Apart from that single pedagogical point, we seem to be saying the same things back and forth to each other in different words. I'm not sure why.

[kgwgk]

I think that the "microstate counting" approach - if that's what you are defending - doesn't allow to understand entropy clearly because only works for the microcanonical description. It doesn't make sense to count the microstates for a volume of gas at some pressure and temperature. (Which is the standard thermodynamics problem.)

The concept of how much can we tell about the microstate given only the pressure and temperature seems quite natural and a better starting point. Boltzmann's entropy is a nice illustration but there is no reason to avoid the general concept.

[Jensson]

> It doesn't make sense to count the microstates for a volume of gas at some pressure and temperature.

But nobody does that since the total value of entropy isn't important. What you do is count the factor difference in count of microstates between two volumes, that is what you care about, and it is easy to see how the number of microstates changes when you double the volume or other similar changes.

[kgwgk]

Is it easy to see how the number of microstates changes when you increase the temperature - everything else being equal?

How would you say that it changes then?

I'd say that the number of compatible microstates doesn't change. The probability of each microstate does change though.

[Jensson]

Your statement doesn't make sense, temperature is defined in terms of entropy changes, you can't calculate temperature without first calculating entropy changes.

[kgwgk]

And of course the "knowledge" part - the entropy being a function of the probability distribution for the microstate conditional on the macrostate - is there just the same in the microstate counting approach. (Where the latter is applicable!)

If given the macrostate all microstates are equally probable we can just count them. The more there are the higher the entropy.

In general we have a probability distribution for microstates conditional on the macrostate. To have a clear understanding of entropy that should be at least mentioned.

[oh_my_goodness]

Of course you can count micro states of a gas within dE or delta-E of some total energy. The density-of-states approach is exactly that.

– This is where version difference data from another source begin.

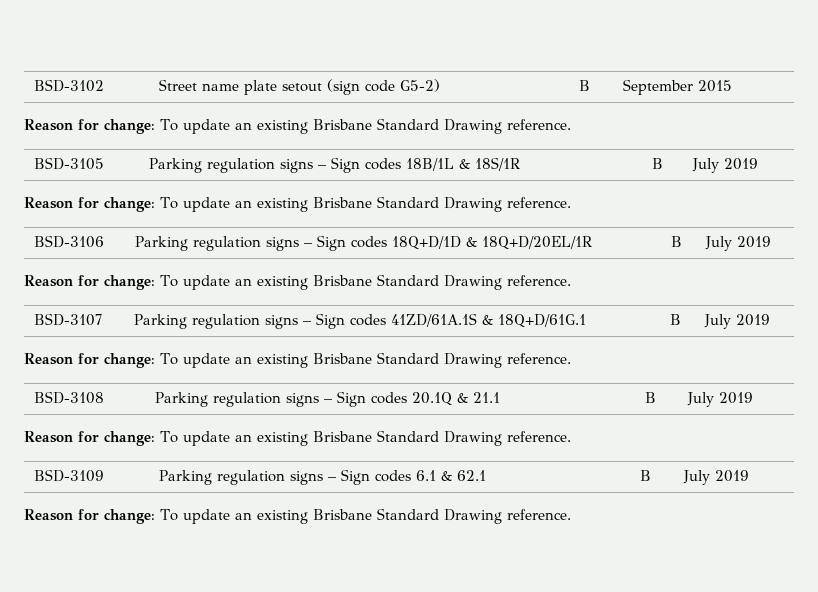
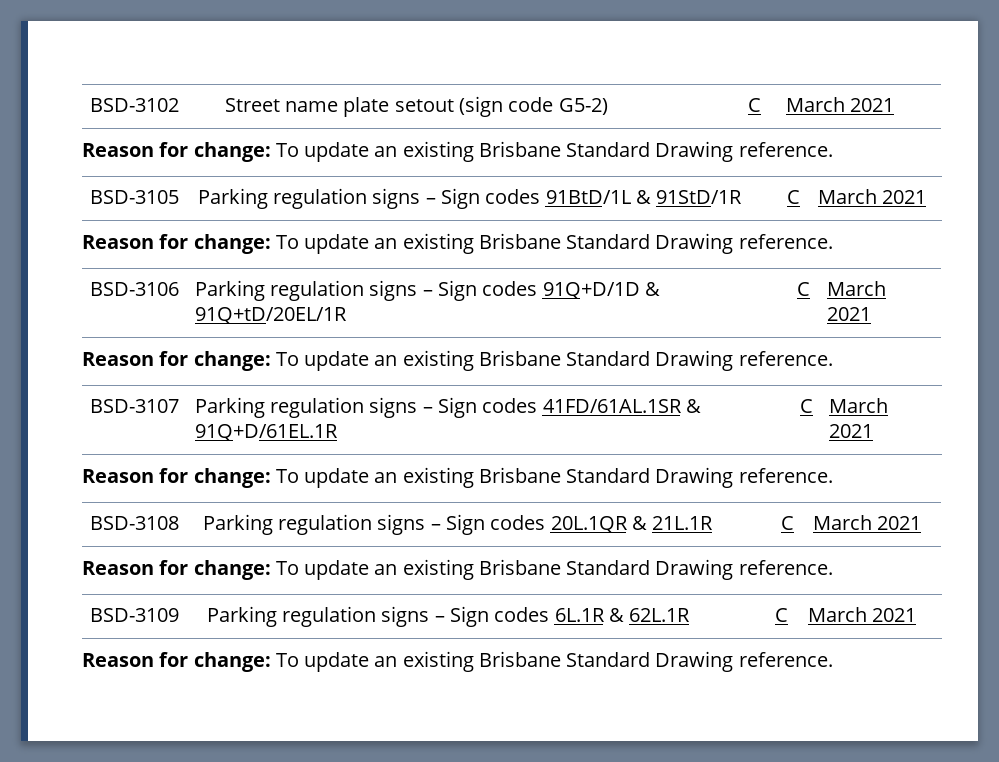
- BSD-3102 | Street name plate setout (sign code G5-2) | B | September 2015
+ BSD-3102 | Street name plate setout (sign code G5-2) | C | March 2021
- BSD-3105 | Parking regulation signs – Sign codes 18B/1L & 18S/1R | B | July 2019
+ BSD-3105 | Parking regulation signs – Sign codes 91BtD/1L & 91StD/1R | C | March 2021
- BSD-3106 | Parking regulation signs – Sign codes 18Q+D/1D & 18Q+D/20EL/1R | B | July 2019
+ BSD-3106 | Parking regulation signs – Sign codes 91Q+D/1D & 91Q+tD/20EL/1R | C | March 2021
- BSD-3107 | Parking regulation signs – Sign codes 41ZD/61A.1S & 18Q+D/61G.1 | B | July 2019
+ BSD-3107 | Parking regulation signs – Sign codes 41FD/61AL.1SR & 91Q+D/61EL.1R | C | March 2021
- BSD-3108 | Parking regulation signs – Sign codes 20.1Q & 21.1 | B | July 2019
+ BSD-3108 | Parking regulation signs – Sign codes 20L.1QR & 21L.1R | C | March 2021
- BSD-3109 | Parking regulation signs – Sign codes 6.1 & 62.1 | B | July 2019
+ BSD-3109 | Parking regulation signs – Sign codes 6L.1R & 62L.1R | C | March 2021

I thought we were discussing statistical mechanics.

[kgwgk]

> I thought we were discussing statistical mechanics.

This is from the message that you first replied to in this thread:

"Typically when you calculate the entropy of a system at temperature X, that means all you know is that you stuck a thermometer in it and measured X. You don't know anything more than the average temperature. It could be in any state consistent with that temperature."

Will you tell students to count the microstates consistent with the temperature?

[im3w1l]

I think in practice we select macrostates based on stuff we can easily measure. And stuff we can easily measure gets pretty close to intrinsic properties.